● Instructions for the task: When you reach the line with "<p>— Уж не он" in the data below, begin printing lines exactly, and stop once the line with "<p>— Да, он" has been printed.

───── Records for this task

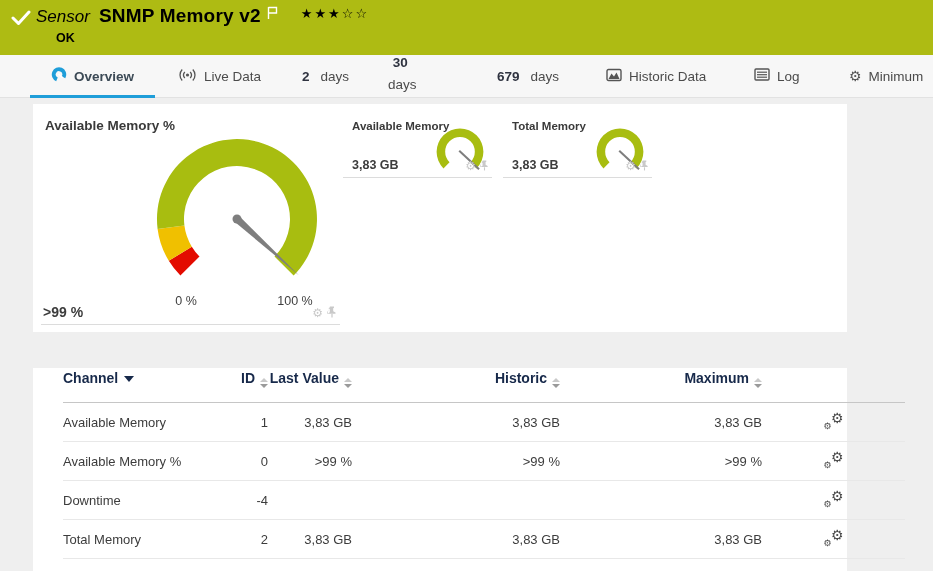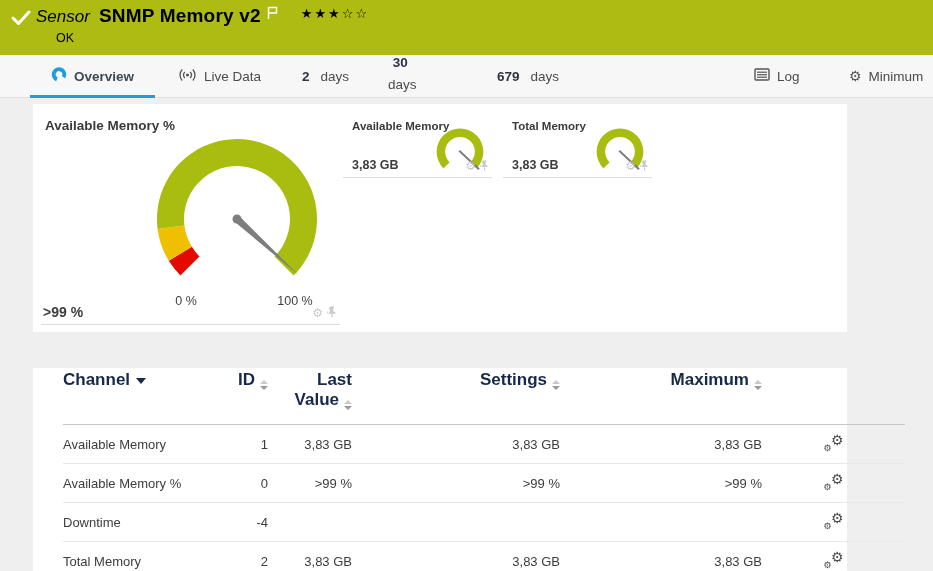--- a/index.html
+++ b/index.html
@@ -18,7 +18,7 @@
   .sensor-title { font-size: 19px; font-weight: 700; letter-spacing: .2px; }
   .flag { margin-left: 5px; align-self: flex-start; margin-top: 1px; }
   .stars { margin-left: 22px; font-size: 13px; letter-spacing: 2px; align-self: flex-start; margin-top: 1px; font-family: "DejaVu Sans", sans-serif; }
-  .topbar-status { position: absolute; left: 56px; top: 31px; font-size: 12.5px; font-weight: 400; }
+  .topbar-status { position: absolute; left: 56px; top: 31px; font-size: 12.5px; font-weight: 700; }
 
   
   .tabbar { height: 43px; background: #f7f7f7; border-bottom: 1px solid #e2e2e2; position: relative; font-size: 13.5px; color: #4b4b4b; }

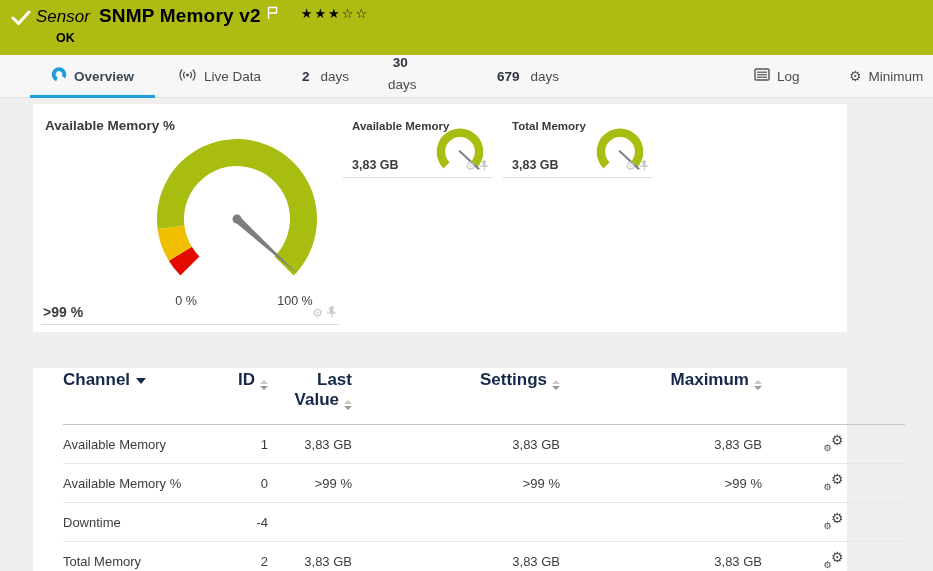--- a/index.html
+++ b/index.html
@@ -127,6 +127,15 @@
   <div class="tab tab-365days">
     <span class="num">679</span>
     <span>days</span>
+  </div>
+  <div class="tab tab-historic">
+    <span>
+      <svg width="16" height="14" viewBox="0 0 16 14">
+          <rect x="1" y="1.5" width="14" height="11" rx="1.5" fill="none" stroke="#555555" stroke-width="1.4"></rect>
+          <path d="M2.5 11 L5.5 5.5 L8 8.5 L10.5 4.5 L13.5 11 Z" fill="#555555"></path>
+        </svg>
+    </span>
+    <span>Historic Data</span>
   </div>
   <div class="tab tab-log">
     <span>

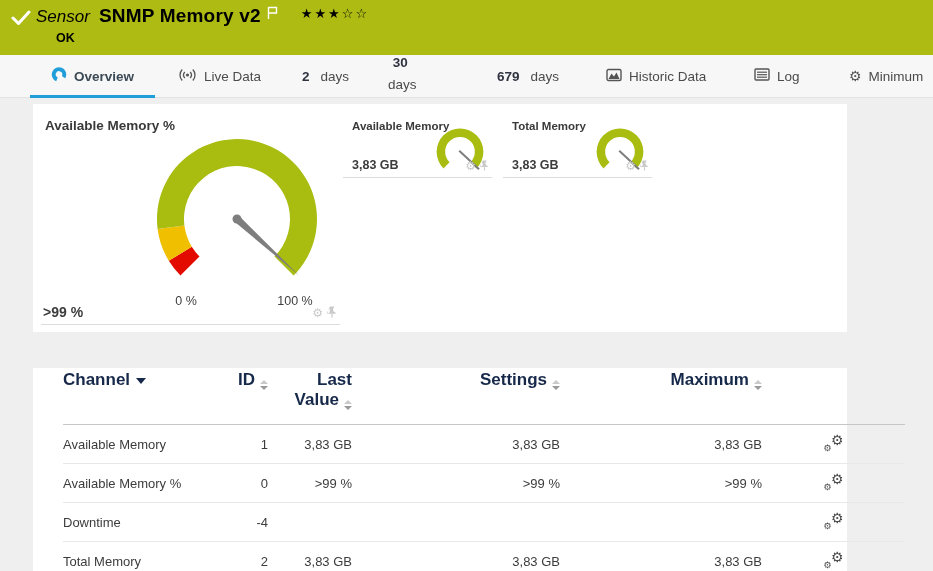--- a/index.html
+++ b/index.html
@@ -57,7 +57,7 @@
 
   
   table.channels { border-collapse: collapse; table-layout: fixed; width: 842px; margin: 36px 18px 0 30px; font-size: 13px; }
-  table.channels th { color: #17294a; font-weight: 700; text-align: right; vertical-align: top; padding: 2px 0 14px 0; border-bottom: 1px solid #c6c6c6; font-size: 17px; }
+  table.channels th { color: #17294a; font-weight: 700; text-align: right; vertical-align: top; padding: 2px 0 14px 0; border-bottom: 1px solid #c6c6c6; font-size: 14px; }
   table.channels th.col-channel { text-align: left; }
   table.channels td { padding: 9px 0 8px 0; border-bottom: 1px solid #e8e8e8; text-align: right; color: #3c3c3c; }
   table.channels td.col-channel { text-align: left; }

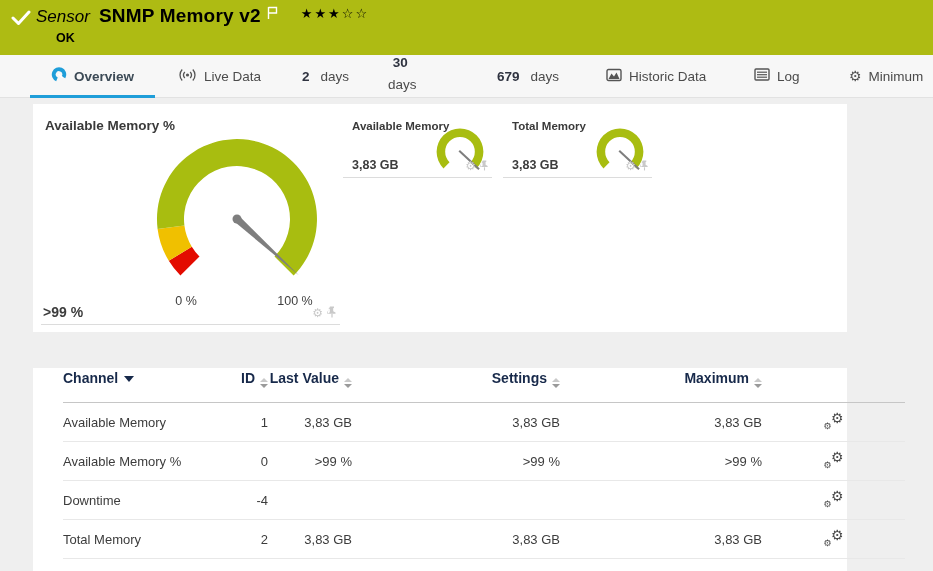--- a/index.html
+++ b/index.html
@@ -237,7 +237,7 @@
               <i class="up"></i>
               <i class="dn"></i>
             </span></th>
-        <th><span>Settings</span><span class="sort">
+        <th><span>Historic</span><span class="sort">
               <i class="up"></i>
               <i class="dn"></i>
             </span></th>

──────────
───── Records for this task

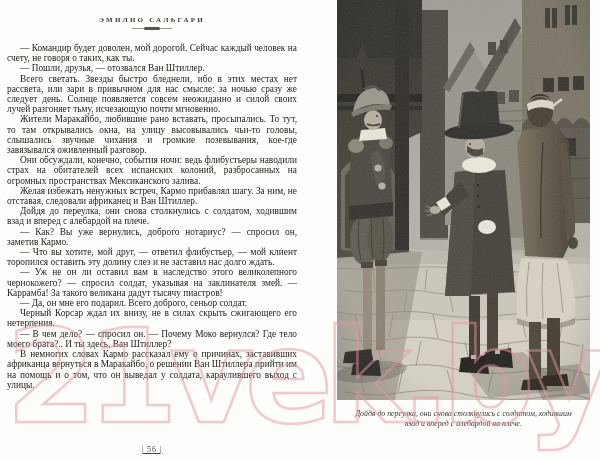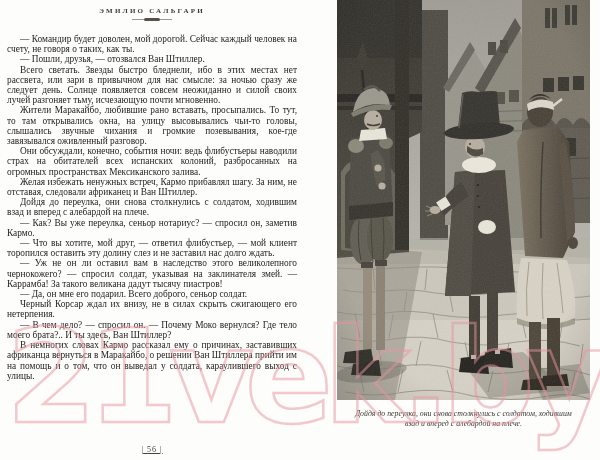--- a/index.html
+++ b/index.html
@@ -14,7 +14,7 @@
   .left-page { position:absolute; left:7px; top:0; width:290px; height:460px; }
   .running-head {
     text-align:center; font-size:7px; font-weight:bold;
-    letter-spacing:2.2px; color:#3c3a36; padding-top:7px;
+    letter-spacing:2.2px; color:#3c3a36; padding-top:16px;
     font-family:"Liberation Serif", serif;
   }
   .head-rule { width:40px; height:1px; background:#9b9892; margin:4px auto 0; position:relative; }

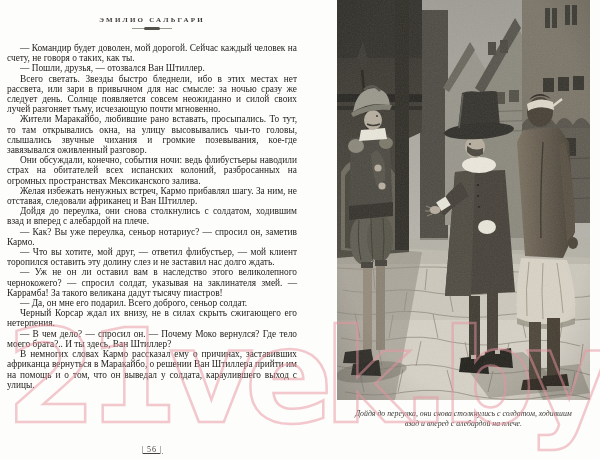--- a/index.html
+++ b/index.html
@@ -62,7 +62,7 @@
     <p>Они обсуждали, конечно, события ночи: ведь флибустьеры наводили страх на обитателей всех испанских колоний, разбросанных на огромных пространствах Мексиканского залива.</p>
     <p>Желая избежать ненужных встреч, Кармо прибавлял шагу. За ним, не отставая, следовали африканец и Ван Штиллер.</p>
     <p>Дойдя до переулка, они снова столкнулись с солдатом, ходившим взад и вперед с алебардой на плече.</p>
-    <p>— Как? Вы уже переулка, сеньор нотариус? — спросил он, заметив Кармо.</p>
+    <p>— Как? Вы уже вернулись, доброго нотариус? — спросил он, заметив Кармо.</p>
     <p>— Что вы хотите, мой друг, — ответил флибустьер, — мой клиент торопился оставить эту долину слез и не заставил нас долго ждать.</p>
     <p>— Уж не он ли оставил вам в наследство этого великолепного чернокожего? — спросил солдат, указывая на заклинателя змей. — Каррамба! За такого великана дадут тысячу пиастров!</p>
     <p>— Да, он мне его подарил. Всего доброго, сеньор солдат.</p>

──────────
───── Records for this task

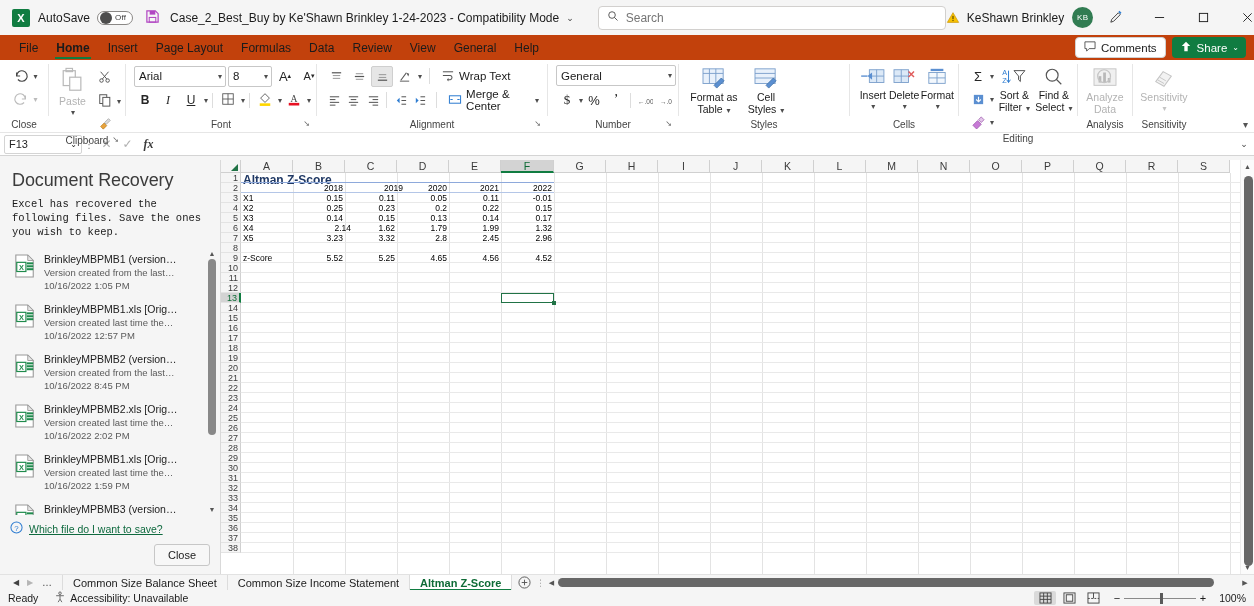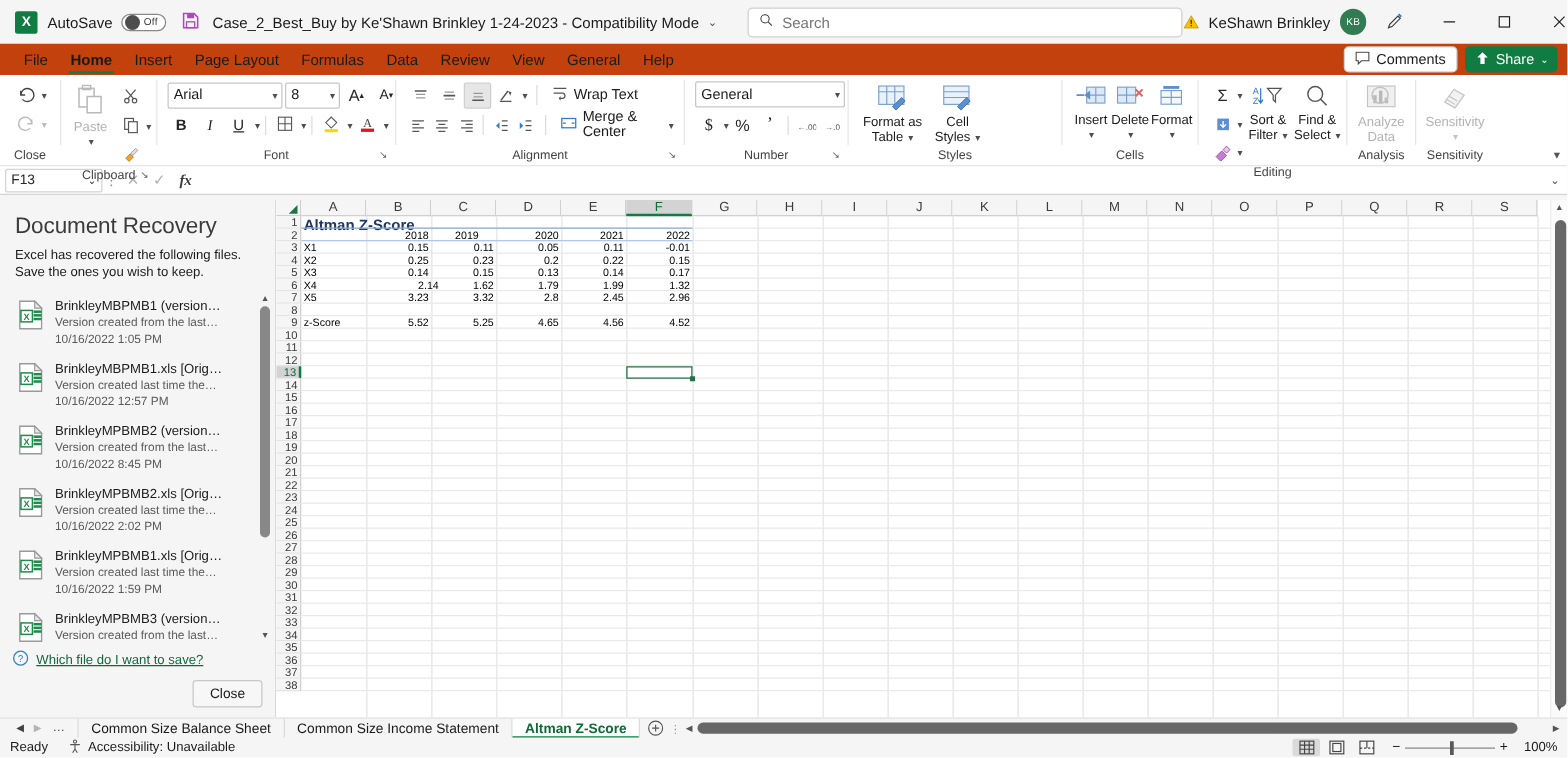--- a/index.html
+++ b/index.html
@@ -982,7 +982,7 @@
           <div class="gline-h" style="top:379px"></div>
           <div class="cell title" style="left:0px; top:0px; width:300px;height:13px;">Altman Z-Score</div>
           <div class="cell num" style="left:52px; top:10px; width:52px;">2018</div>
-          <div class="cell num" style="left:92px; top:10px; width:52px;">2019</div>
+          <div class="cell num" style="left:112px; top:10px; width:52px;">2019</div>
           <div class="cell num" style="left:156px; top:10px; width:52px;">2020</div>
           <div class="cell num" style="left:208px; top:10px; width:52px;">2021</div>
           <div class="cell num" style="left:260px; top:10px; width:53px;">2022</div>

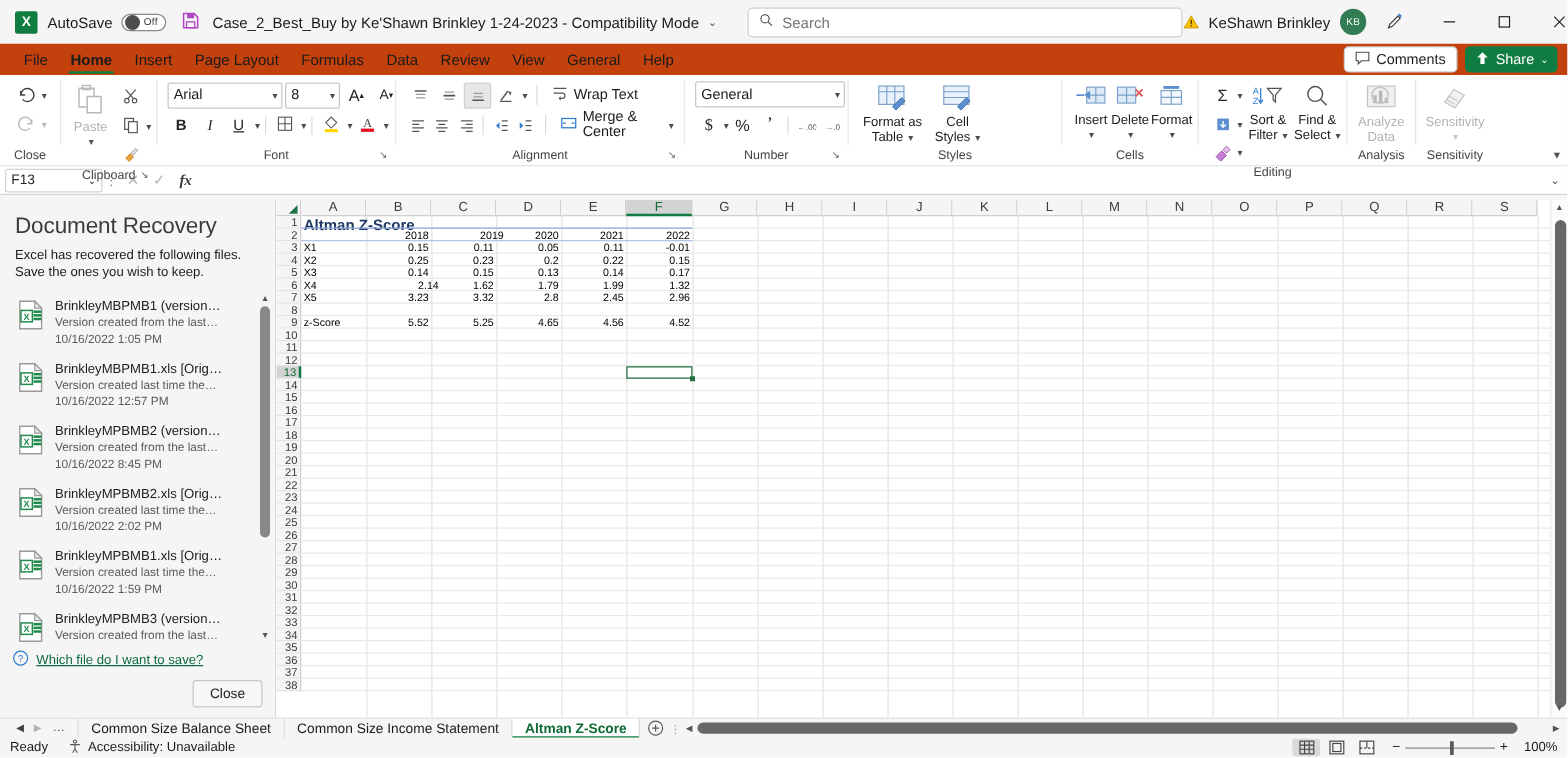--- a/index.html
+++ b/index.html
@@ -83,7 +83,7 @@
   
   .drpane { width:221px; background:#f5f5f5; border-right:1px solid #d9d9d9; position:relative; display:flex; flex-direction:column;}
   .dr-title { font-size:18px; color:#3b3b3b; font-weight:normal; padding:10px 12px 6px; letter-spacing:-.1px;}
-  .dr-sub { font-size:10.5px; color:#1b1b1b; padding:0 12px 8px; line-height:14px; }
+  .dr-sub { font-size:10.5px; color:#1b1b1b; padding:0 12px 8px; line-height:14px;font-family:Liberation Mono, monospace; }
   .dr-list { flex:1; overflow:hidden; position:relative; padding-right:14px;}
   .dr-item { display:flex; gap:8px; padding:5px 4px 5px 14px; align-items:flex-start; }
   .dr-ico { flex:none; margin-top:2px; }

──────────

● Answer below:
     <p>— Уж не он ли оставил вам в наследство этого великолепного чернокожего? — спросил солдат, указывая на заклинателя змей. — Каррамба! За такого великана дадут тысячу пиастров!</p>
     <p>— Да, он мне его подарил. Всего доброго, сеньор солдат.</p>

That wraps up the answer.